Nick Frost is really good at playing Ricky Knight, Paige’s dad who is pretty ‘bar-bar’ but fair and really loves his family. When Frost said wrestling dialogue was religion, their savior, I believed. It’s like real Ricky said it. Almost any scene that has Ricky, we’re going to laugh. Vince Vaughn also appears in the film, as Paige’s trainer at WWE.
He is also funny. His role will remind us a little bit when he was a sergeant at Hacksaw Ridge (2016), although here it is a little more ‘pg-13’. The Rock is a small portion, but enough to steal the show. Even though he is not in the same frame as many of his co-stars, his interactions with Vaughn’s character are so minimal that they even seem awkward, but they are never a big problem.
My praise goes especially to Florence Pugh who plays Paige. Umm, correct, to be precise as Saraya Knight, because Paige is the character Saraya “played” in the WWE ring, and this film is more about Saraya’s personality who has to play Paige. There were many emotions Pugh had to deal with. There is a fish out of water element.
When Saraya arrived in America, she had to adjust to WWE’s work discipline, as well as the social life there. The person actually has to wrestle, which means there is physical effort too.
The film actually repeats Paige’s television debut as the finale of Saraya’s journey. For those who already know the history, who watched Paige’s original debut match against AJ Lee on TV, the final sequence of this film might feel a little rushed. Paige’s intelligence feels choppy, not so dominant. This scene can also appear to be a futile attempt to dramatize a WWE match where everyone knows the outcome has already been determined.
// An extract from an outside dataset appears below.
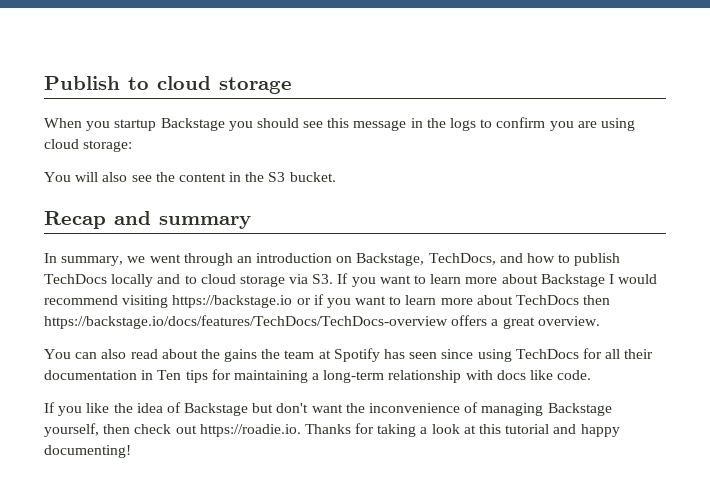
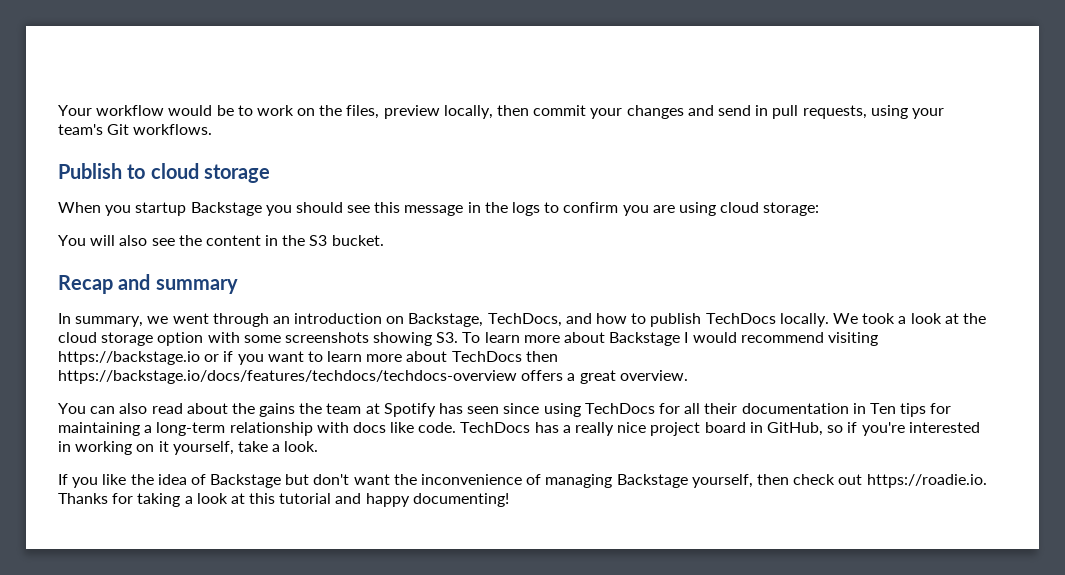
(44, 83) none -> [58,105,944,119] [58,124,213,135] Your workflow would be to work on the files, preview locally, then commit your changes and send in pull requests, using your team's Git workflows. //
[111,273,427,287] locally and to cloud storage via S3. If you want to -> [779,313,986,327] [58,332,481,346] locally. We took a look at the cloud storage option with some screenshots showing S3. To
[44,315,448,329] https://backstage.io/docs/features/TechDocs/TechDocs-overview -> [58,370,517,384] https://backstage.io/docs/features/techdocs/techdocs-overview
(592, 375) none -> [460,422,980,436] [58,441,319,455] TechDocs has a really nice project board in GitHub, so if you're interested in working on it yourself, take a look.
But I think these are all creative choices film makes. Because the sequence was not to show Paige’s way to be a champion defeating AJ Lee, but to show Saraya finally succeeded in defeating the personal lies she believed in, she slammed her stage fright out loud, Fighting with My Family at that moment Saraya already believed she was chosen to hold the belt not because of her brother who make him look better.
Borrowing his catchphrase The Rock; “It doesn’t matter” whether you are a fan of wrestling or not. This film was made for everyone. Because we are the main characters in each other’s life stories. We have desires. We must learn to understand what we need to achieve that desire. And also, we also have a family.
This film, which is based on the family documentary Knight The Wrestlers: Fighting with My Family (2012), is not special in terms of direction, it is a crowdpleaser film with the same formula as boxing films or films about competition. But the appearance and the script worked out extraordinarily well. It is really inspiring.
The family drama and conflicts will be very touching. And who knows, you will be interested in the world of wrestling after watching this film. Because as I always say in wrestling category reviews, wrestling is just like a movie. Only use spandex.
The Palace of Wisdom gives 7.5 gold stars out of 10 for FIGHTING WITH MY FAMILY.
That’s all we have for now.
What do you think about wrestling? Do you agree with the words of this film that some humans are created as stars, some are not, and we shouldn’t fight to leave our share?